Once you have simple implementations for food(), walk(), and mood(), you can try them out.

$ python3.5 guginator.py food Monday
Namespace(day='Monday', func=<function food at 0x7fb079f27f28>)

From here, follow the usage docs and module docs to get things up-to-spec.

How do I know if the functions are implemented the right way?

As mentioned in class, read the rubric carefully. Each section (food, walk, and mood) explains what we expect to see in your solution. It requires reading between the lines a bit, but make sure you follow it.

For example, the food section of the rubric says you “Demonstrates understanding of dictionaries”. Instead of writing a big ol’ if/elif/else for food(), you should use a dict to look up the food for a given day.

We grade your assignment using the rubric. Make sure you follow it.

How can we ignore capitalization of user input?

Try normalizing your strings. For example, you could use the .lower() method for str to return the all-lowercase version of a string.

Definitely don’t use regular expressions.

What should we do if Norm doesn’t travel the required 6 blocks East/West or 8 blocks North/West?

Don’t worry about that part.

The walk subcommand should just calculate the distances traveled. If Norm doesn’t walk far enough, that’ll be his problem to deal with. Your code should not behave any differently if he doesn’t travel far enough.

I have some jokes to share. Can I change the output?


We have our own suite of unit tests that we’ll be running against your code. It’s important that your output matches the documentation.

What happens if Norm travels diagonally (e.g., from 0,0 to 2,2)?

Norm won’t enter coordinates that way. You may assume that he will always enter coordinates such that his travel is strictly North, South, East, or West. He won’t travel diagonally.

Although Norm can fly, Gug is afraid of heights and must walk along city blocks.
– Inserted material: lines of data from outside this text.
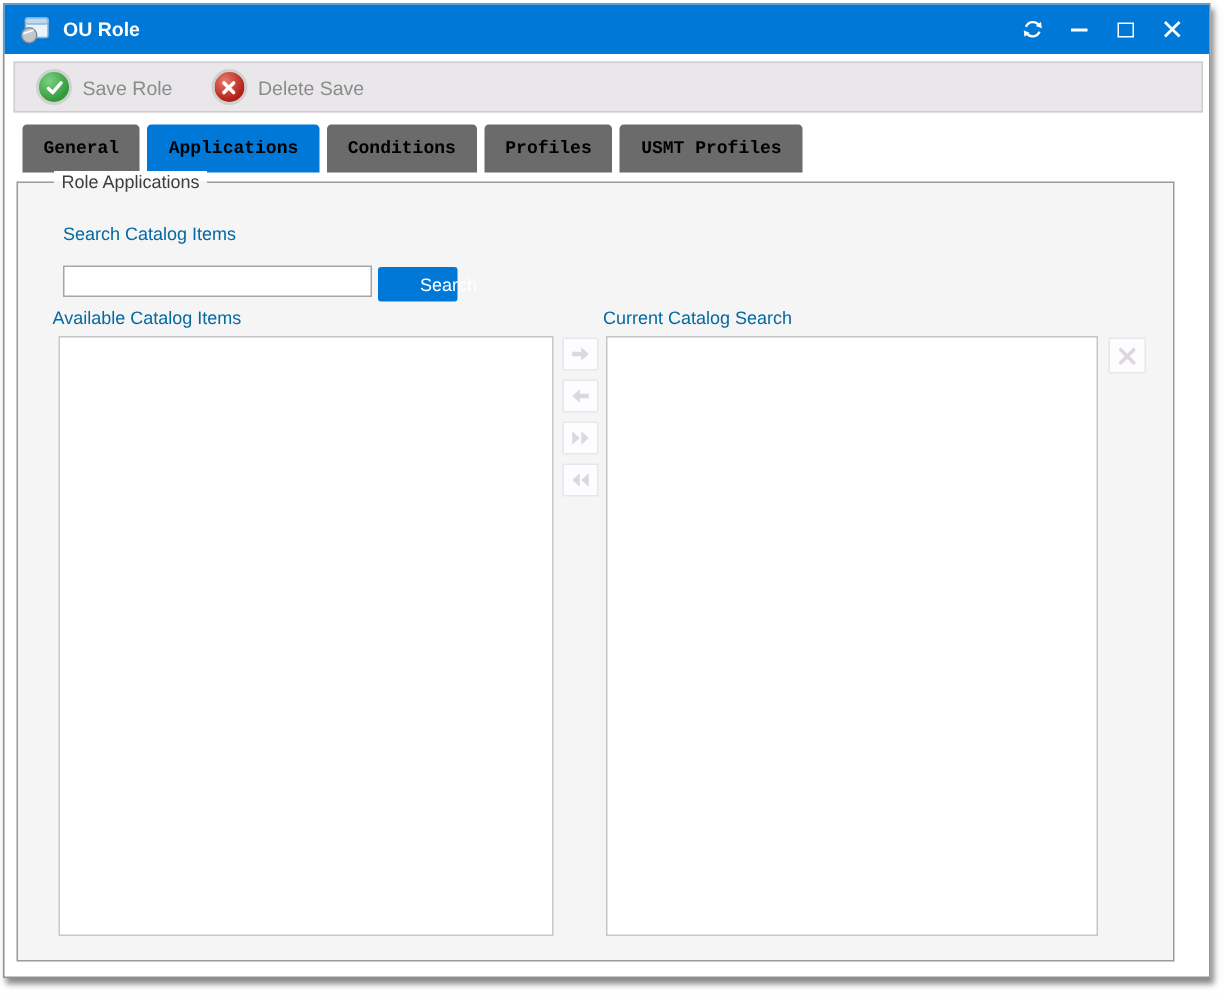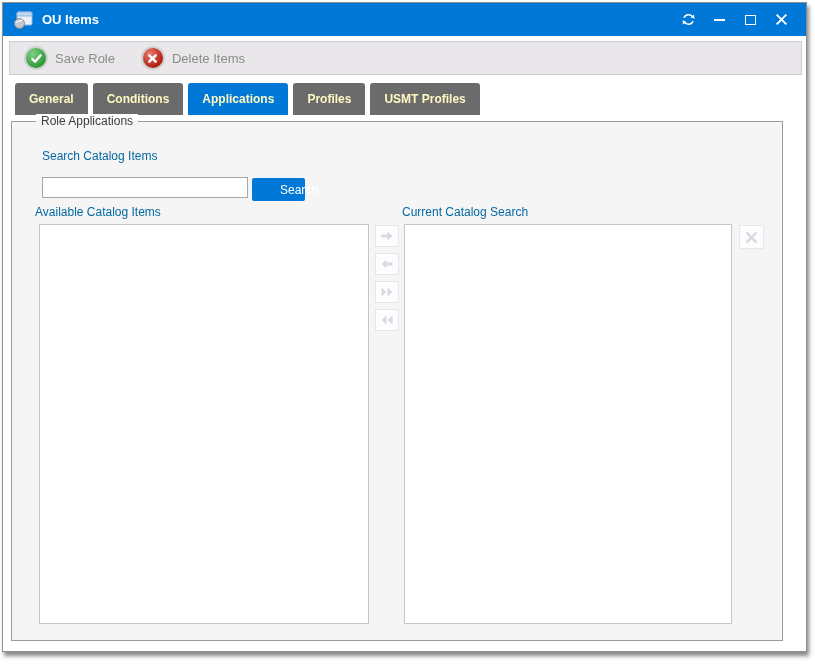--- a/index.html
+++ b/index.html
@@ -108,7 +108,7 @@
       <circle cx="7.5" cy="13.5" r="5" fill="#c2c7ce" stroke="#878e99"></circle>
       <path d="M3.5 12.5l7-2.5" stroke="#ffffff" stroke-width="1.2" fill="none"></path>
     </svg>
-    <span class="title-text">OU Items</span>
+    <span class="title-text">OU Role</span>
     <div class="tb-controls">
       <button class="tb-btn">
         <svg width="15" height="15" viewBox="0 0 16 16">

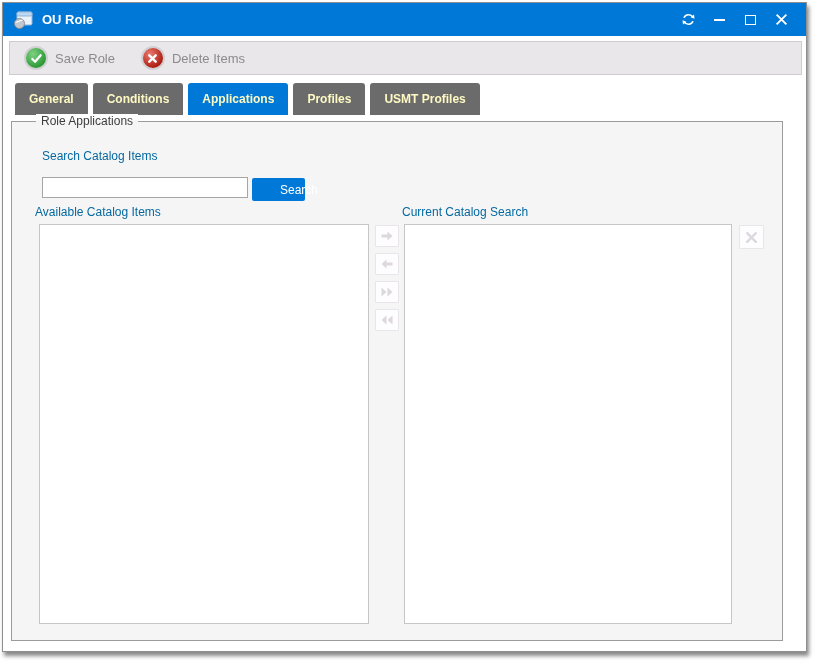--- a/index.html
+++ b/index.html
@@ -147,7 +147,7 @@
           <path d="M2.5 2.5 L9.5 9.5 M9.5 2.5 L2.5 9.5" stroke="#fff" stroke-width="2.6" stroke-linecap="round"></path>
         </svg>
       </span>
-      <span>Delete Items</span>
+      <span>Delete Save</span>
     </button>
   </div>
 

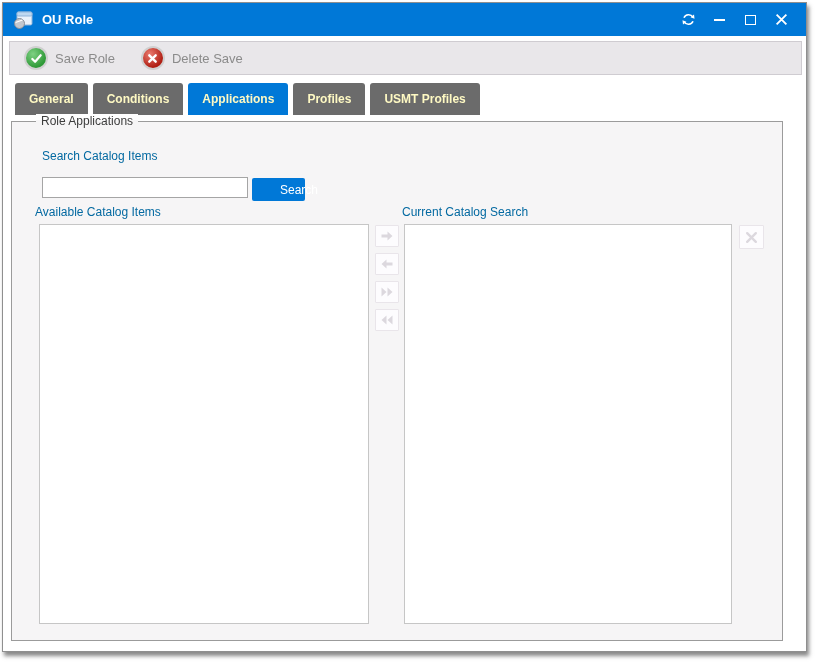--- a/index.html
+++ b/index.html
@@ -51,8 +51,8 @@
   .tabs { position:absolute; left:12px; top:80px; display:flex; gap:5px; }
   .tab {
     height:32px; padding:0 14px; border:none; cursor:pointer;
-    background:var(--tab-inactive,#6b6b6b); color:#fef9c3;
-    font-size:12px; font-weight:bold; font-family:Liberation Sans, sans-serif;
+    background:var(--tab-inactive,#6b6b6b); color:#000000;
+    font-size:12px; font-weight:bold; font-family:Liberation Mono, monospace;
     border-radius:3px 3px 0 0; line-height:24px;
   }
   .tab.active { background:var(--accent,#0078d7); }

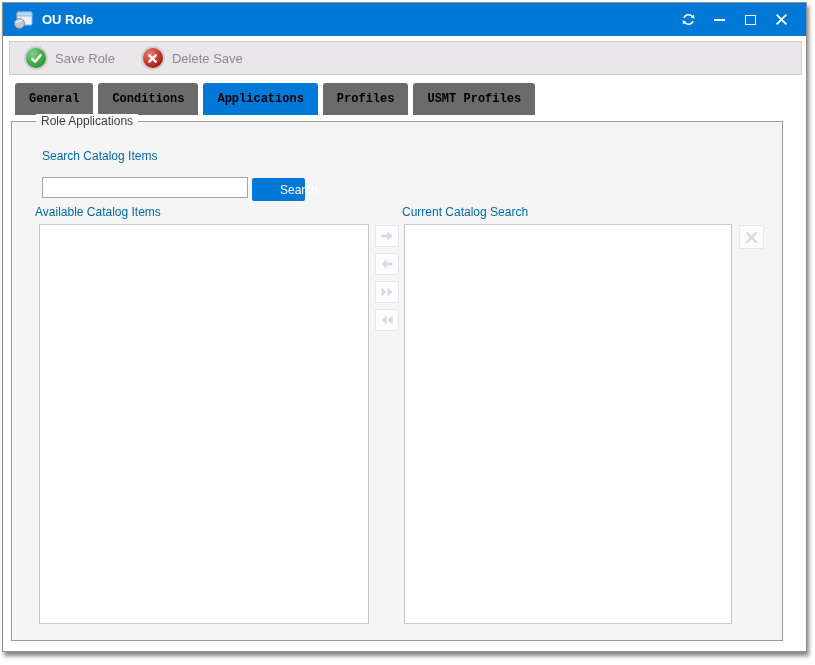--- a/index.html
+++ b/index.html
@@ -153,8 +153,8 @@
 
   <div class="tabs">
     <button class="tab">General</button>
+    <button class="tab active">Applications</button>
     <button class="tab">Conditions</button>
-    <button class="tab active">Applications</button>
     <button class="tab">Profiles</button>
     <button class="tab">USMT Profiles</button>
   </div>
Why am I seeing None in my output?

Remember that Python functions always return something. If you don’t return a value from a function, the function implicitly returns None.

Pay careful attention to the module docs. They explicitly state what each function should return.

  1. Both of them. 

  2. Someone really ought to upgrade that machine. 

  3. Something something corporate America, blah blah blah.